San Donato, i vigili morti e la pistola fantasma: "Massimo non era un assassino"

La sparatoria al Comando della polizia locale. Un collega: "Il clima era teso"

Il Comando della polizia locale

Il Comando della polizia locale

San Donato (Milano), 17 gennaio 2018 - Proiettili esplosi da una pistola mai trovata sulla scena del delitto, un colpo mortale alla testa che non sembra compatibile con il suicidio, un’arma di ordinanza sparita nel nulla. Sono troppi i dettagli che stanno trasformando un caso di omicidio-suicidio in un mistero tinto di giallo, destinato a trascinare nel vortice la polizia locale di San Donato Milanese. Il 29 giugno la sparatoria mortale all’interno del Comando, dove sono morti l’agente Massimo Schipa (il presunto omicida) e il vicecomandante Massimo Iussa. Sette mesi dopo, la Procura ha allargato il fronte dell’inchiesta. E potrebbe spuntare anche un terzo indagato. Impossibile "archiviare" la sparatoria come un folle gesto di una persona depressa. A raccontare un’altra verità è Gianluca Maritati, amico stretto di Massimo Schipa e collega di lotta sindacale della Uil.

Com’era Schipa?

"Massimo lo conoscevo bene, non era assolutamente fuori di testa. Quello che è accaduto mi ha lasciato sconvolto, era una persona equilibrata e perbene. Non avrebbe mai commesso un gesto così grave, non ci credo che abbia ucciso il collega e poi si sia sparato. Qualcosa è accaduto, forse le indagini ora lo chiariranno".

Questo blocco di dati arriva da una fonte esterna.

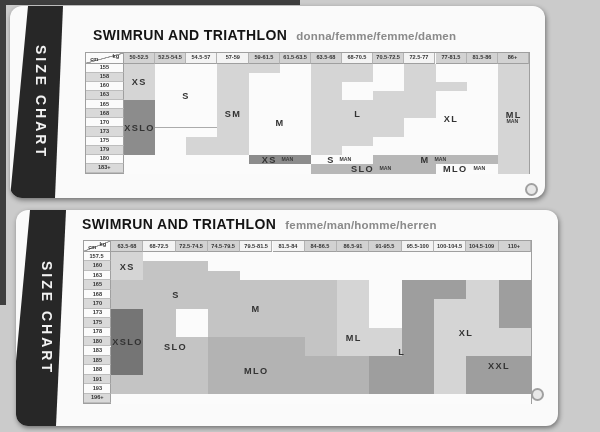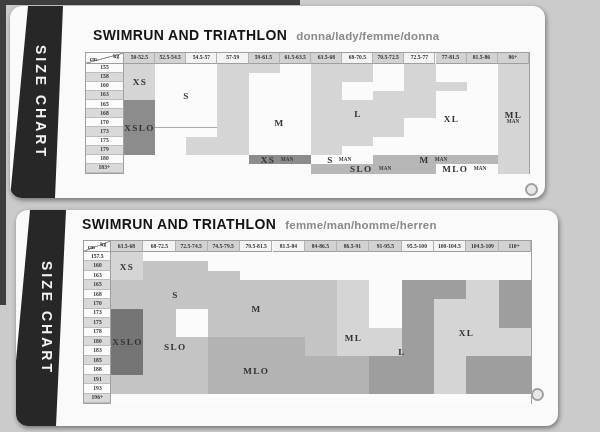--- a/index.html
+++ b/index.html
@@ -85,7 +85,7 @@
 </div>
 
 <div class="title-row" id="title-row-0">
-  <span class="chart-title">SWIMRUN AND TRIATHLON</span><span class="chart-subtitle">donna/lady/femme/donna</span>
+  <span class="chart-title">SWIMRUN AND TRIATHLON</span><span class="chart-subtitle">donna/femme/femme/damen</span>
 </div>
 
 <div class="title-row" id="title-row-1">

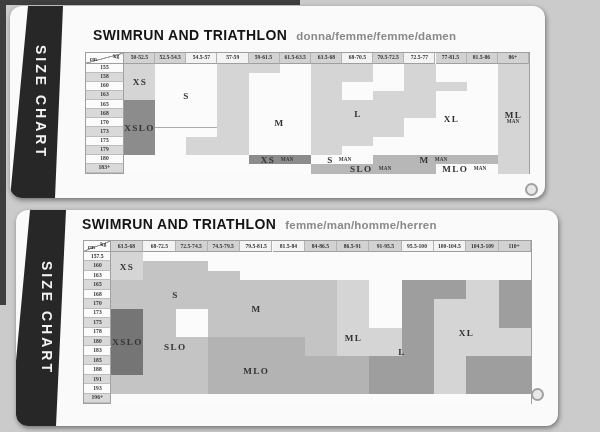--- a/index.html
+++ b/index.html
@@ -38,7 +38,7 @@
   .chart-title{font-weight:bold;color:#141414;font-size:14px;letter-spacing:.4px;}
   .chart-subtitle{font-weight:bold;color:#8a8a8a;font-size:11.5px;letter-spacing:.2px;margin-left:9px;}
 
-  .size-table{position:absolute;border:1px solid #9f9f9f;box-sizing:border-box;background:#fbfbfb;font-family:Liberation Serif, serif;}
+  .size-table{position:absolute;border:1px solid #9f9f9f;box-sizing:border-box;background:#fbfbfb;}
   .cell{position:absolute;box-sizing:border-box;}
   .hcell{display:flex;align-items:center;justify-content:center;
          border-right:1px solid #b3b3b3;border-bottom:1px solid #9f9f9f;}

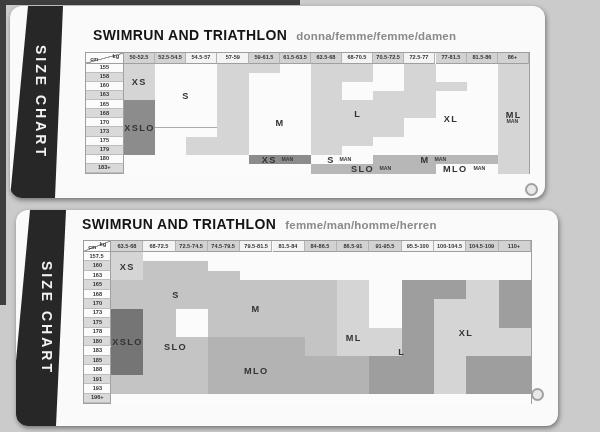--- a/index.html
+++ b/index.html
@@ -337,6 +337,9 @@
     <div class="size-label" style="left: 38px; top: 47.02px; width: 31.15px; height: 54.78px;">
       <span class="main">XSLO</span>
     </div>
+    <div class="size-label" style="left: 131.45px; top: 28.76px; width: 31.15px; height: 63.91px;">
+      <span class="main">SM</span>
+    </div>
     <div class="size-label" style="left: 162.6px; top: 47.02px; width: 62.3px; height: 45.65px;">
       <span class="main">M</span>
     </div>

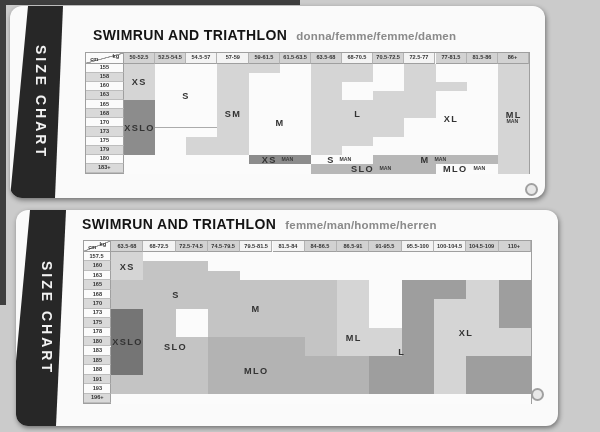--- a/index.html
+++ b/index.html
@@ -702,6 +702,9 @@
     <div class="size-label" style="left: 350px; top: 67.7px; width: 64.6px; height: 47.25px;">
       <span class="main">XL</span>
     </div>
+    <div class="size-label" style="left: 382.3px; top: 105.5px; width: 64.6px; height: 37.8px;">
+      <span class="main">XXL</span>
+    </div>
   </div>
 
 <div class="hole-punch" id="hole-0"></div>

Com’era il clima all’interno del Comando?

"Molto teso. Massimo ha subito azioni di mobbing, si sentiva vessato. L’ho scritto più volte ai vertici del Comune e l’ho detto anche alla sezione omicidi quando sono stato interrogato. Aveva problemi alla schiena e, nonostante avesse prodotto tutti i certificati medici e chiesto l’esenzione dai turni a piedi, continuavano a fargli fare servizi pesanti. Ricordo una volta in cui Massimo, che era delegato Rsu Uil, aveva indetto un’assemblea ed era stato messo di turno: ad un certo punto ha dovuto abbandonare la riunione per correre su una chiamata. La dice lunga su come era trattato".

Cosa è successo il giorno della sparatoria?

"Massimo era di pattuglia ed era fuori per un servizio. Ma è stato richiamato in sede insieme ai colleghi, nessuno sa per qualche motivo. Sappiamo solo che quel giorno pioveva a dirotto e, nonostante i problemi di salute, era stato destinato a un lungo servizio appiedato sul territorio".

La moglie non crede all’ipotesi dell’omocidio-suicidio?

"La moglie sapeva di che pasta era fatto Massimo, non pensa che abbia potuto compiere un gesto così estremo. Non riesce a capacitarsi della sua morte, Massimo era davvero una brava persona".

Aveva chiesto più volte di essere trasferito?

"Massimo era un bravo agente, era stato richiesto più volte a Milano. Il comandante, però, non aveva mai acconsentito al nulla osta necessario per la mobilità. Ha sempre negato il trasferimento e questo non aveva certo contribuito a distendere i rapporti. Il vicecomandante eseguiva gli ordini, ma era il comandante che decideva".